Observation and acknowledgement
I mean no disrespect to Dawkins to ponder (idiotically, I suppose) what must be his great frustration that, even after all his biology and all his books, something like 96 to 98 percent of the population disagrees with him. Most people, even smart people, even biologists and writers, believe in God simply by looking at the world.

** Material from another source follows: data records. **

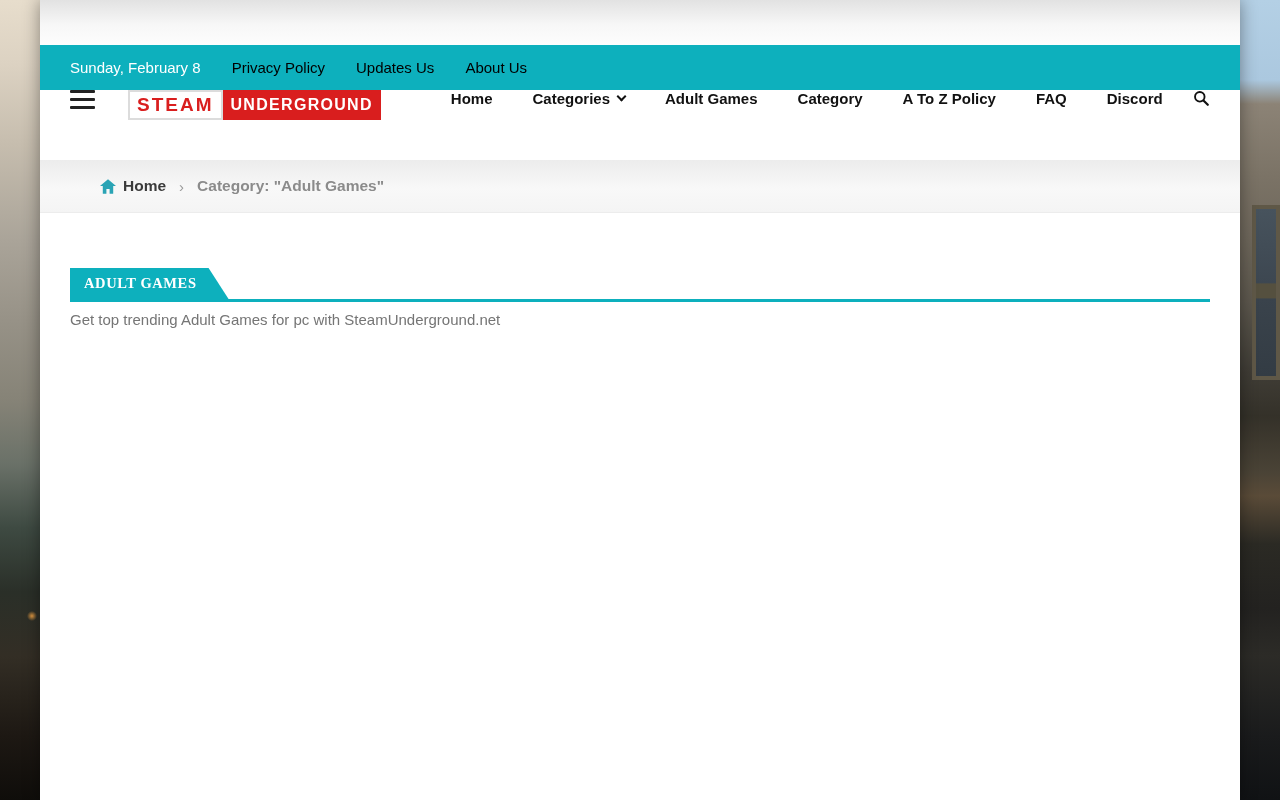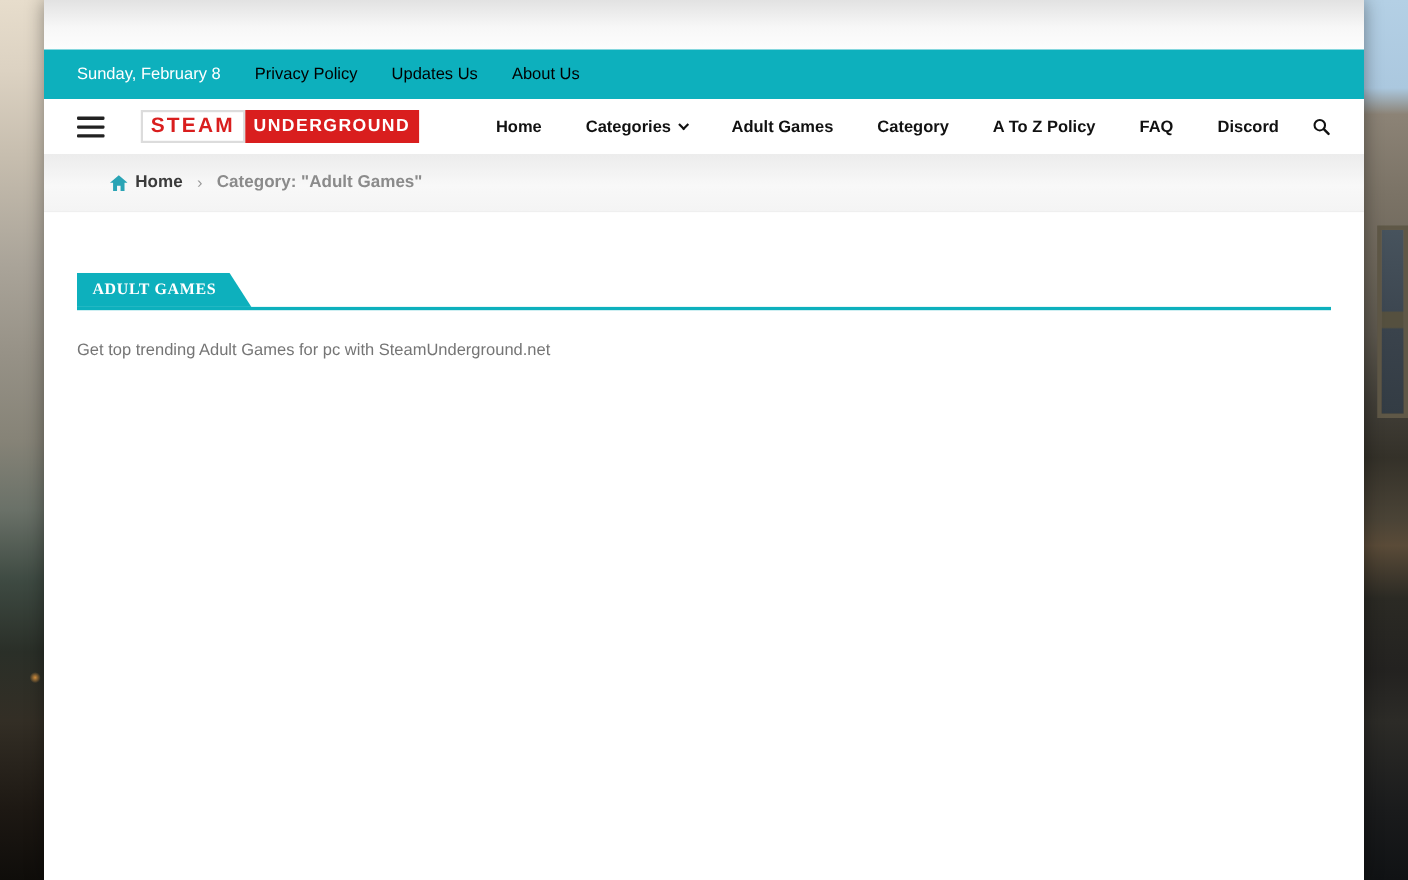--- a/index.html
+++ b/index.html
@@ -48,7 +48,7 @@
   .topbar a { color:#000000; text-decoration:none; }
 
   
-  .navbar { height:50px; background:#fff; display:flex; align-items:center; padding:0 30px; }
+  .navbar { height:70px; background:#fff; display:flex; align-items:flex-start; padding:0 30px; }
   .hamburger { width:25px; display:flex; flex-direction:column; gap:5px; cursor:pointer; }
   .hamburger i { display:block; height:3px; background:#222; border-radius:1px; }
   .logo { display:inline-flex; align-items:stretch; height:30px; margin-left:33px; cursor:pointer; }

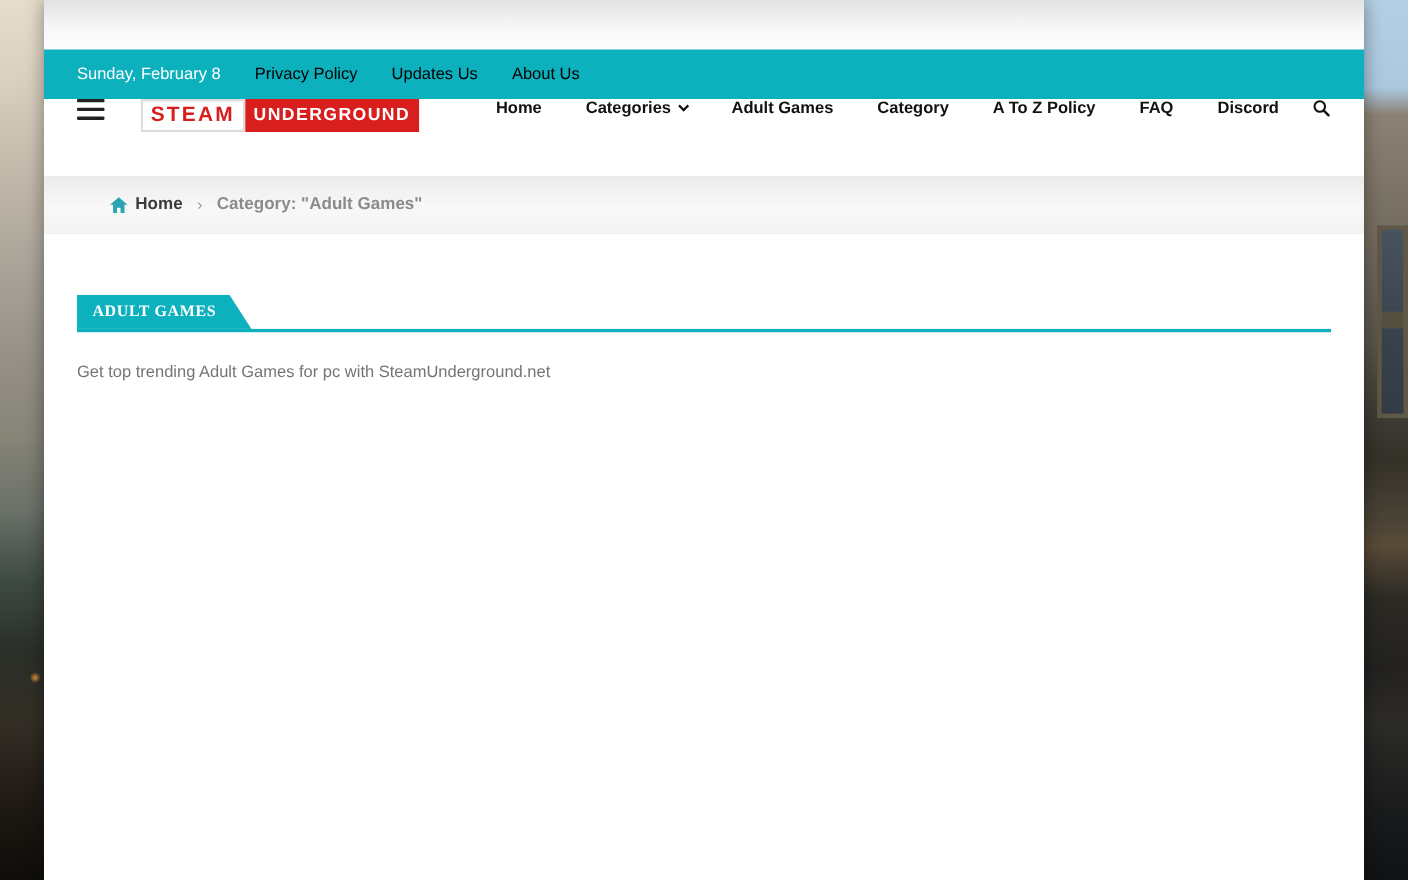--- a/index.html
+++ b/index.html
@@ -90,7 +90,7 @@
     padding:7px 32px 7px 14px;
     clip-path:polygon(0 0, calc(100% - 20px) 0, 100% 100%, 0 100%);
   }
-  .section-desc { margin-top:28px; color:#757575; font-size:15px; }
+  .section-desc { margin-top:9px; color:#757575; font-size:15px; }
 </style>
 </head>
 <body>

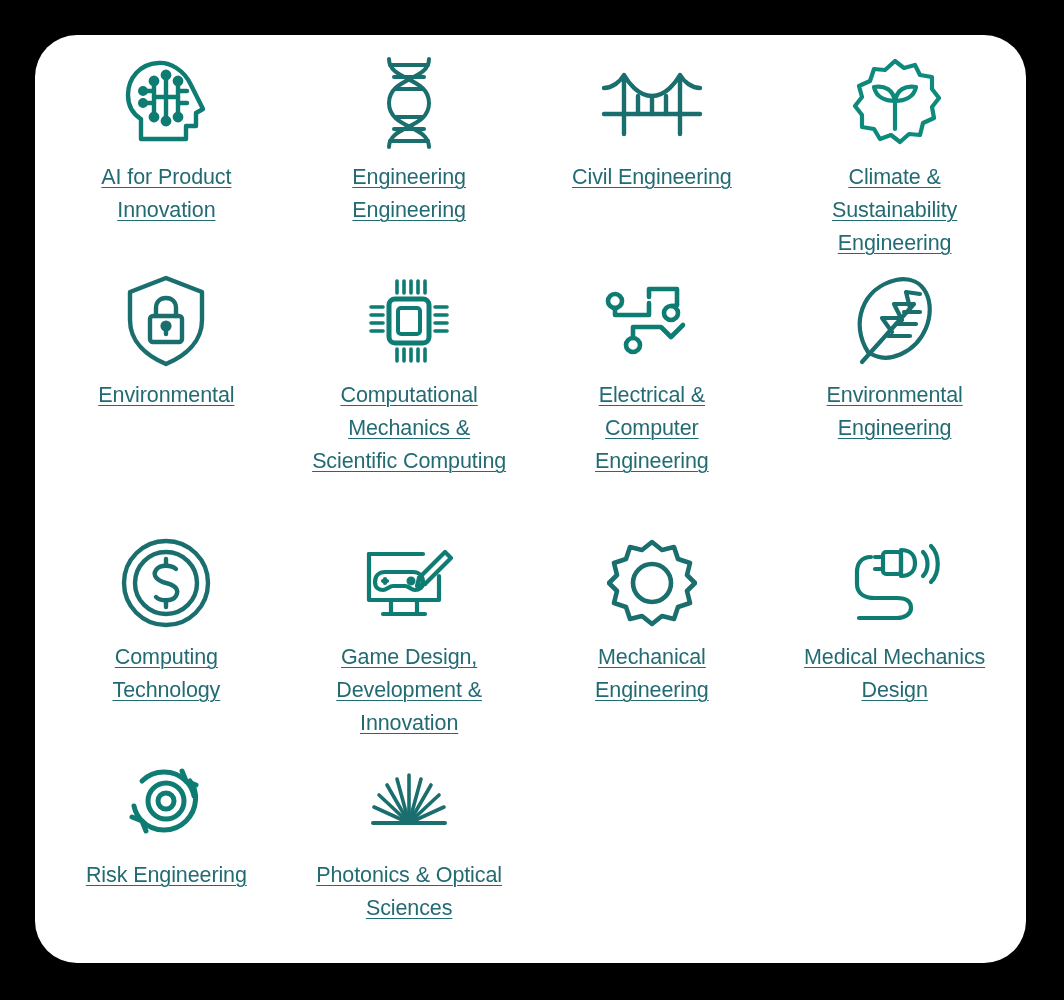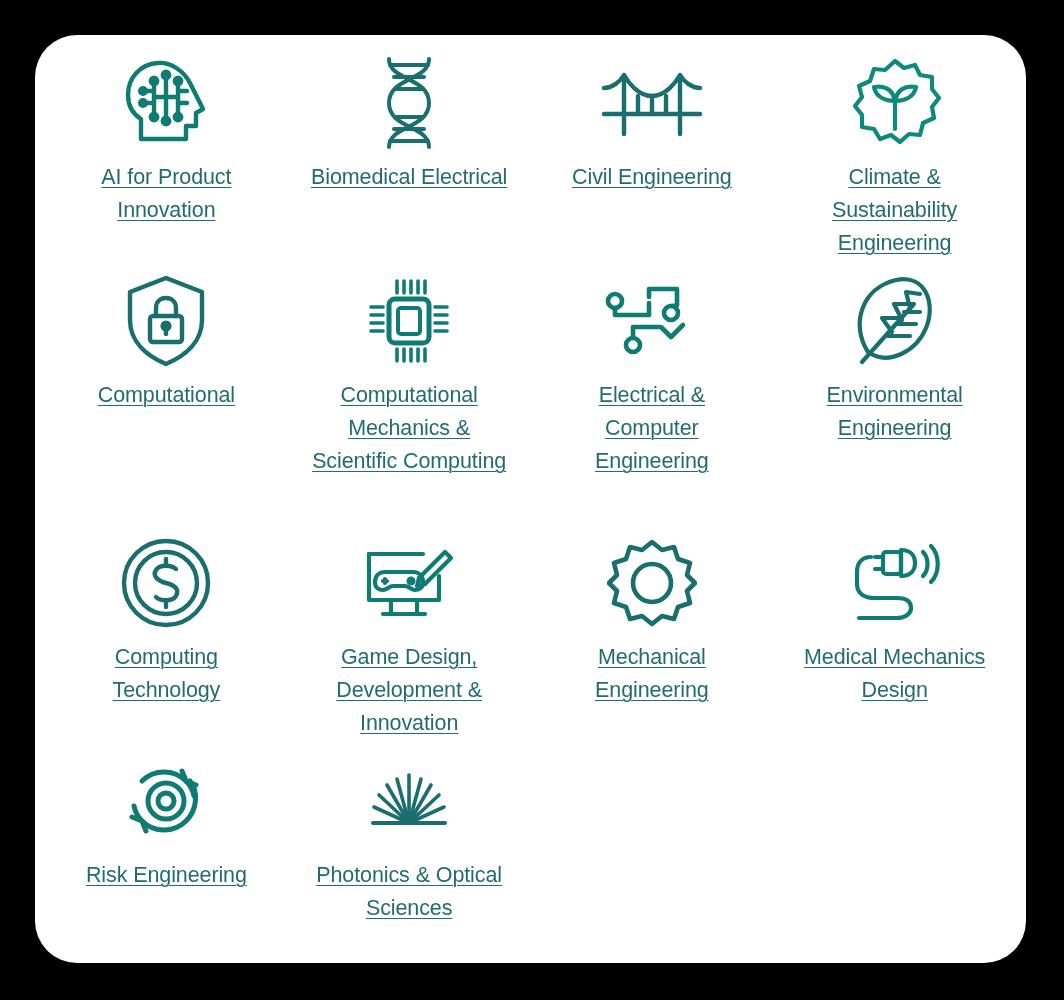--- a/index.html
+++ b/index.html
@@ -117,7 +117,7 @@
             <path d="M17 86 L55 86"></path>
           </svg>
         </span>
-        <a class="label" href="#">Biomedical Electrical</a>
+        <a class="label" href="#">Engineering Engineering</a>
       </div>
 
       <div class="cell">

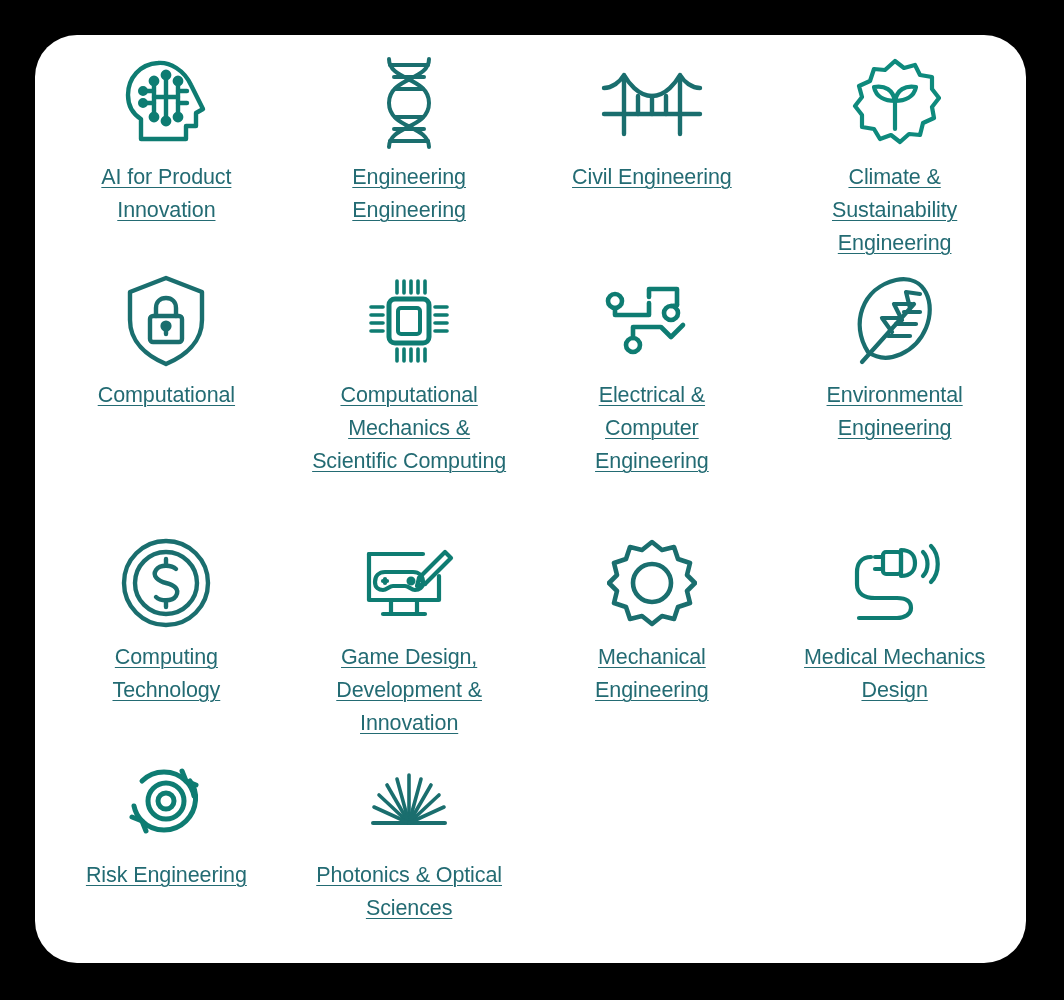--- a/index.html
+++ b/index.html
@@ -157,7 +157,7 @@
             <path d="M41 54 L41 60"></path>
           </svg>
         </span>
-        <a class="label" href="#">Computational</a>
+        <a class="label" href="#">Environmental</a>
       </div>
 
       <div class="cell">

And I mean no disrespect to God by comparing him, as I guess I am here, to a waiter. Make it chef if you like, but we know that the food doesn’t walk to the table by itself.
I don’t know if percentages count as Aquinian proof, but I’ll narrow it down. If I’m an idiot, then so was Beethoven. He sits across the table from me and tells his tall, mystical, Ninth Symphony tale of “Joy, beautiful spark of divinity.” I listen, incredulously. “Do you sense your Creator, o world? Seek Him above the canopy of stars!”
Beethoven stops talking, looks up at the waiter, and smiles like Andre Gregory. I, Shawn-like, compose The Heavens Declare.